J Clin Endocrinol Metab. 2018 Dec 03;:
Authors: Jayabalan N, Lai A, Ormazabal V, Adam S, Guanzon D, Palma C, Scholz-Romero K, Lim R, Jansson T, McIntyre HD, Lappas M, Salomon C
Abstract
Context: Molecules produced by adipose tissue (AT) function as an endocrine link between maternal AT and fetal growth by regulating placental function in normal and gestational diabetes mellitus (GDM).
Objective: We hypothesised that AT-derived exosomes from women with GDM carry a specific set of proteins that influences glucose metabolism in placenta.
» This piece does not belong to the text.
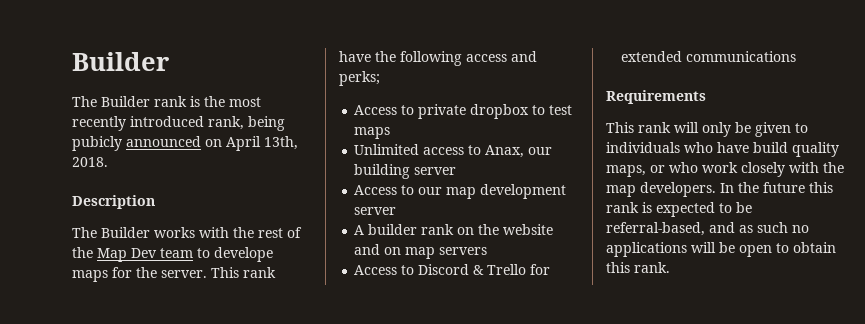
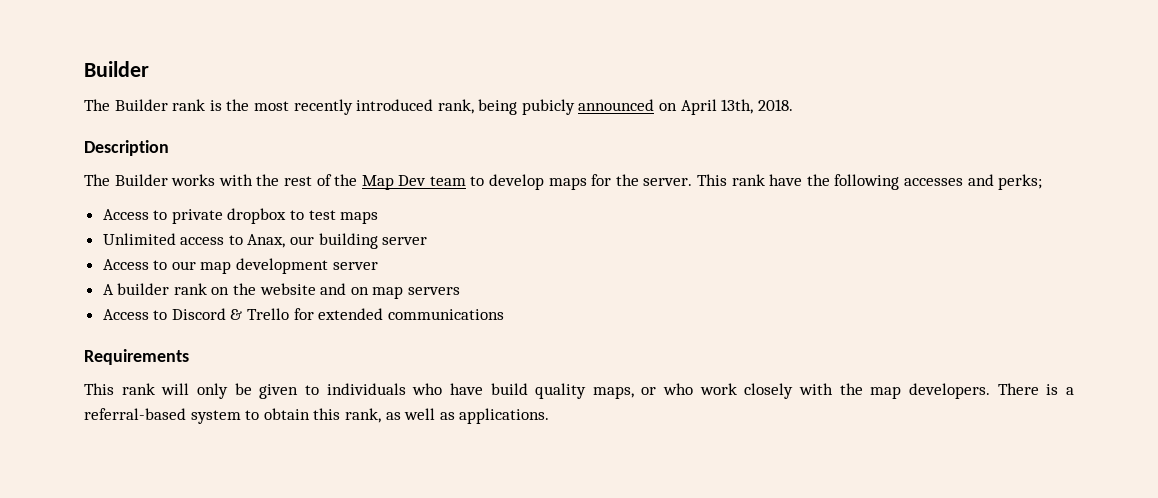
[214,247,273,262] develope -> [489,174,545,190] develop
[466,54,507,62] access -> [903,178,963,186] accesses
[720,182,833,193] [606,202,752,217] [606,222,809,236] [606,242,836,257] [606,262,670,273] In the future this rank is expected to be referral-based, and as such no applications will be open to obtain this rank. -> [997,383,1075,395] [84,408,550,424] There is a referral-based system to obtain this rank, as well as applications.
Design: Exosomes were isolated from omental AT-conditioned media from pregnant women with normal glucose tolerance (exo-NGT, n=65) and women with GDM (exo-GDM, n=82). SWATH mass spectrometry (MS) was used to construct a small ion library from AT and exosomal proteins followed by ingenuity pathway analysis (IPA) to determine canonical pathways and biofunctions. The effect of exosomes on human placental cells was determined using a Human Glucose Metabolism RT2 Profiler PCR Array.
Results: The number of exosomes (vesicles/μg-tissue/24h) was significantly (1.7-fold) higher in GDM compared to NGT, and the number of exosomes positively correlated with birthweight Z score. IPA of the exosomal proteins revealed differential expression of the proteins targeting sirtuin (sirt) signalling pathway, oxidative phosphorylation (OXPHOS) and mechanistic target of rapamycin (mTOR) signalling pathways in GDM compared to NGT. Exo-GDM increased the expression of genes associated with glycolysis and gluconeogenesis in placental cells compared to the effect of exo-NGT.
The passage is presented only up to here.